The ::errorInfo variable is a valuable tool for debugging; however, it yields mostly static information regarding each level of procedure call, as it only gives the static text (extracted from the source) at the call site. This leads to frustrating situations, like when an error occurs at a deep level of a recursive function, ::errorInfo repeatedly reporting "f $x [foo [bar]]" or similar un-substituted commands. In other languages, the traceback is more useful in that it contains the actual values passed as arguments.

Proposed Change

This TIP proposes to create an -errorstack options dictionary entry, and an associated info errorstack ?interp? command returning a list containing the [info level 0] lists of command-and-args at each stack frame level at the time of error unwinding.

Rationale

In a natural implementation, its construction is analogous to that of ::errorInfo, which is built incrementally, one level at a time while popping back from the error site.

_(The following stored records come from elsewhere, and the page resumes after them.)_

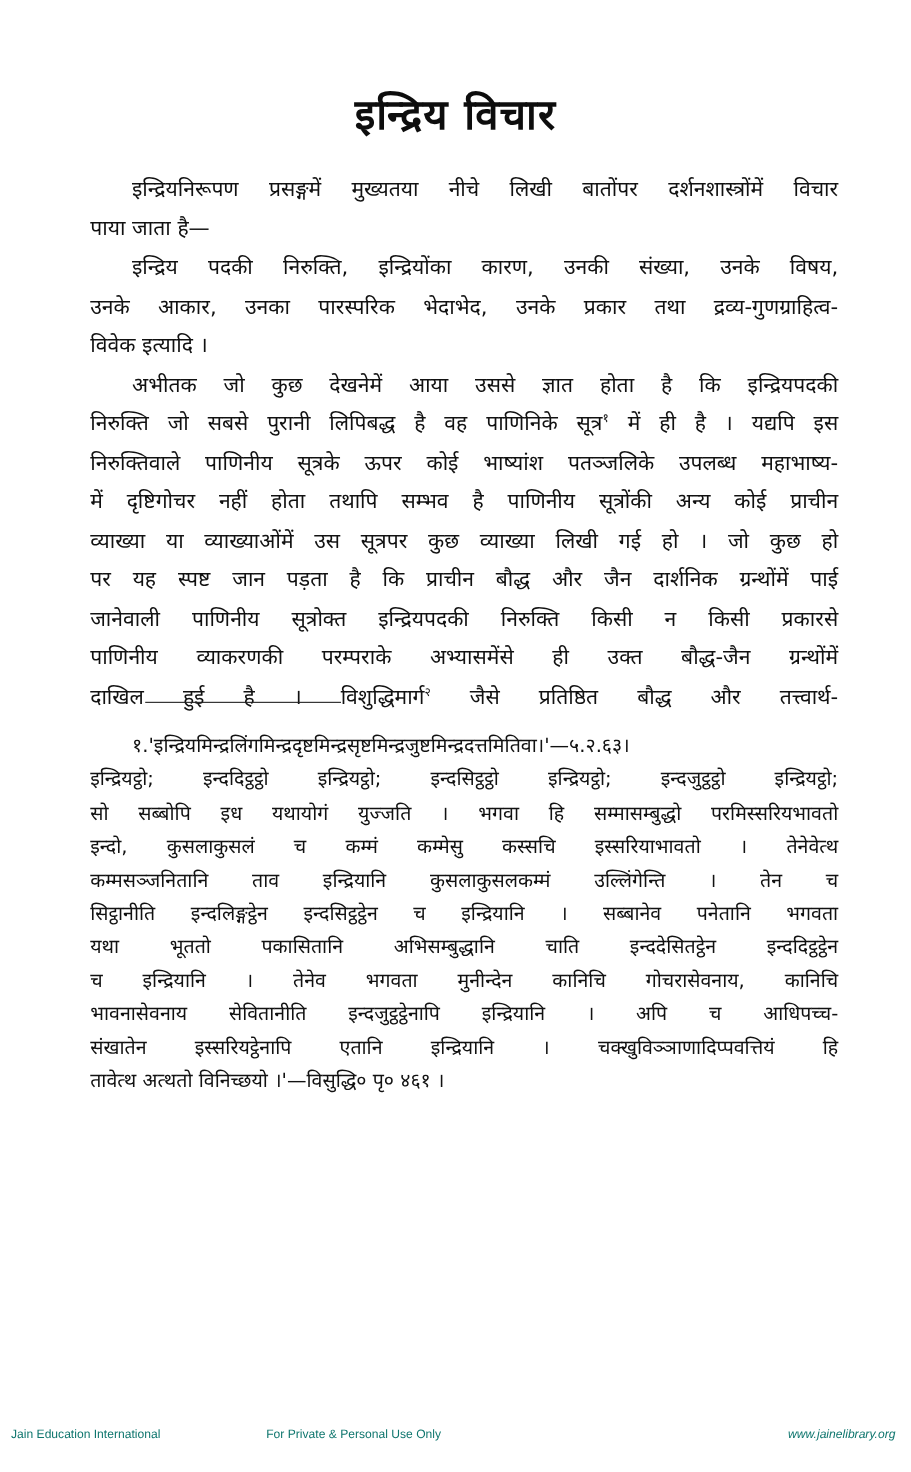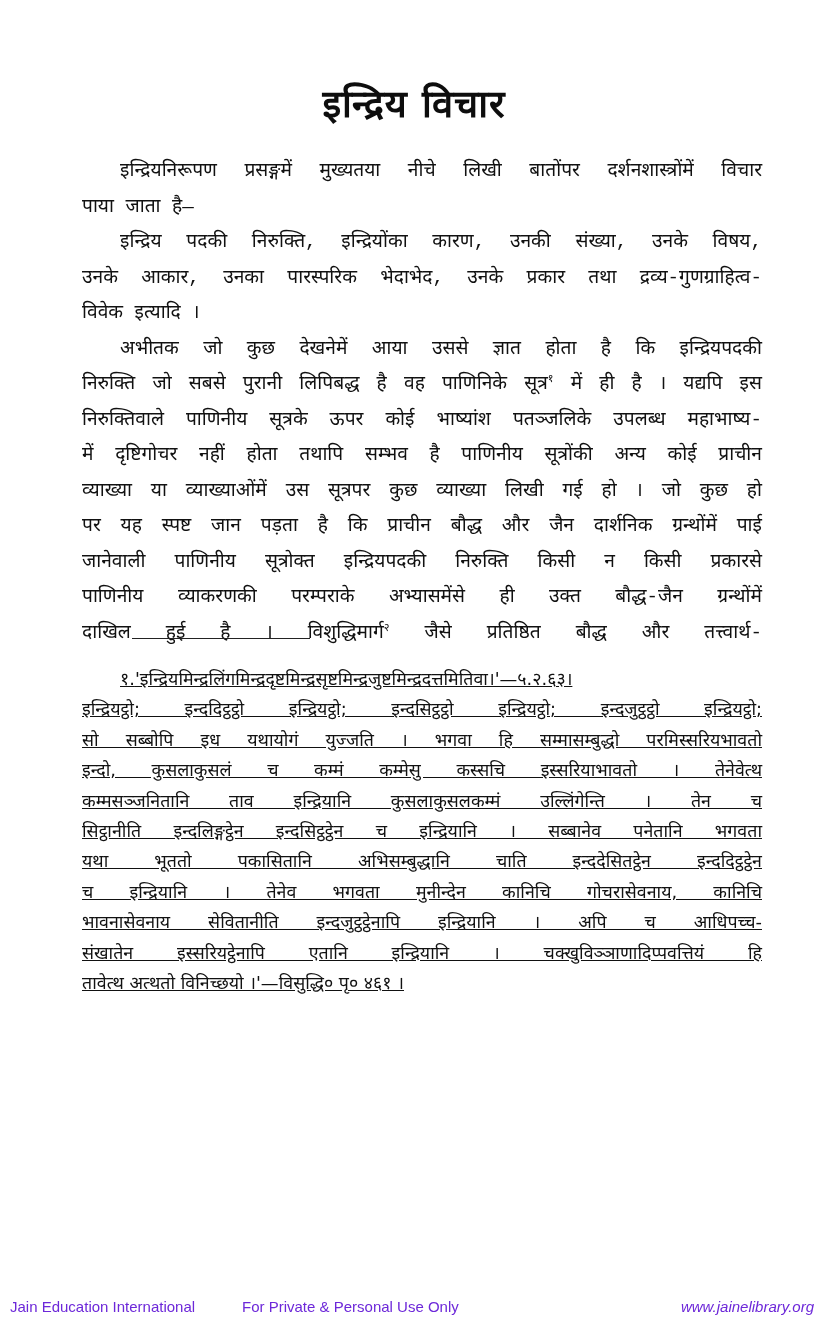--- a/index.html
+++ b/index.html
@@ -1,34 +1,34 @@
 <!DOCTYPE html>
 <html><head>
 <meta charset="utf-8">
 <style>
   html, body { margin: 0; padding: 0; background: #ffffff; }
   body { width: 828px; height: 1338px; position: relative; overflow: hidden;
          font-family: "DejaVu Sans", sans-serif; color: #111; }
   .page { position: absolute; left: 0; top: 0; width: 828px; height: 1338px; }
   .title { position: absolute; left: 0; width: 828px; top: 76px; text-align: center;
            font-size: 38px; font-weight: bold; letter-spacing: 1px; color: #0d0d0d; }
-  .body-text { position: absolute; left: 82px; width: 680px; top: 154px; font-family: Liberation Mono, monospace; }
+  .body-text { position: absolute; left: 82px; width: 680px; top: 154px; }
   .line { font-size: 19.2px; line-height: 35.5px; height: 35.5px; white-space: nowrap;
           text-align: justify; text-align-last: justify; overflow: visible; }
   .line.indent { padding-left: 38px; }
   .line.last { text-align-last: left; }
   .sup { font-size: 11px; vertical-align: super; line-height: 0; }
   .rule { position: absolute; left: 132px; top: 638px; width: 178px; height: 1.4px; background: #222; }
-  .notes { position: absolute; left: 82px; width: 680px; top: 664px; text-decoration: underline; }
+  .notes { position: absolute; left: 82px; width: 680px; top: 664px; }
   .note-line { font-size: 17.8px; line-height: 30.4px; height: 30.4px; white-space: nowrap;
                text-align: justify; text-align-last: justify; }
   .note-line.indent { padding-left: 38px; }
   .note-line.last { text-align-last: left; }
   .footer { position: absolute; top: 1298px; left: 0; width: 828px; height: 20px;
-            font-family: "Liberation Sans", sans-serif; font-size: 15px; color: #6d28d9; }
+            font-family: "Liberation Sans", sans-serif; font-size: 11px; color: #0f766e; }
   .footer span { position: absolute; top: 0; }
   .f-left { left: 10px; }
   .f-center { left: 205px; margin-left: 37px; }
   .f-right { right: 14px; font-style: italic; }
 </style>
 </head>
 <body>
 
 <div class="page">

The only differences are that:

  1. dynamic arglists (from [info level 0]) are stored,

  2. the result is a true list built by (the equivalent of) lappend, and

  3. the granularity is coarser than with ::errorInfo since there is just one element per stack frame level (and not for intervening while or foreach constructs) and no adornment like "... while executing ..."

Measurements show that the performance hit of maintaining the error stack is small, being under 5% for realistic error stack sizes, and hits only the error cases. To achieve this speed, the list-growing is done carefully, reusing earlier optimizations made on list operations for the in-place case, so that in routine use the allocated Tcl_Obj, internal representation, and element array storage backing the list never change. This way, even code heavily relying on catch across dozens of stack frame levels won't noticeably suffer from the error stack machinery.

Definition

The error stack is an even-sized list alternating tokens and parameters. Tokens are currently either CALL or UP, but other values may be introduced in the future; CALL indicates a procedure call, and its parameter is the corresponding [info level 0]; UP' indicates a shift in variable frames generated by uplevel or similar, and applies to the previous CALL item:

CALL {foo a} UP 1 CALL {bar b} CALL {baz c} UP 2 CALL {gnu d} CALL {gnats e}

The above value indicates that [foo a] was called by [bar b] through [uplevel 1]. Similarly, [baz c] was itself lifted to toplevel by an [uplevel 2] in [gnu d].

Reference Implementation

The reference implementation can be found on SourceForgehttps://sourceforge.net/support/tracker.php?aid=2868499 .

An earlier, extremely slow, pure-Tcl proof of concept based on write traces on ::errorInfo can be found on the Wikihttp://wiki.tcl.tk/traceback .

Copyright

This document has been placed in the public domain.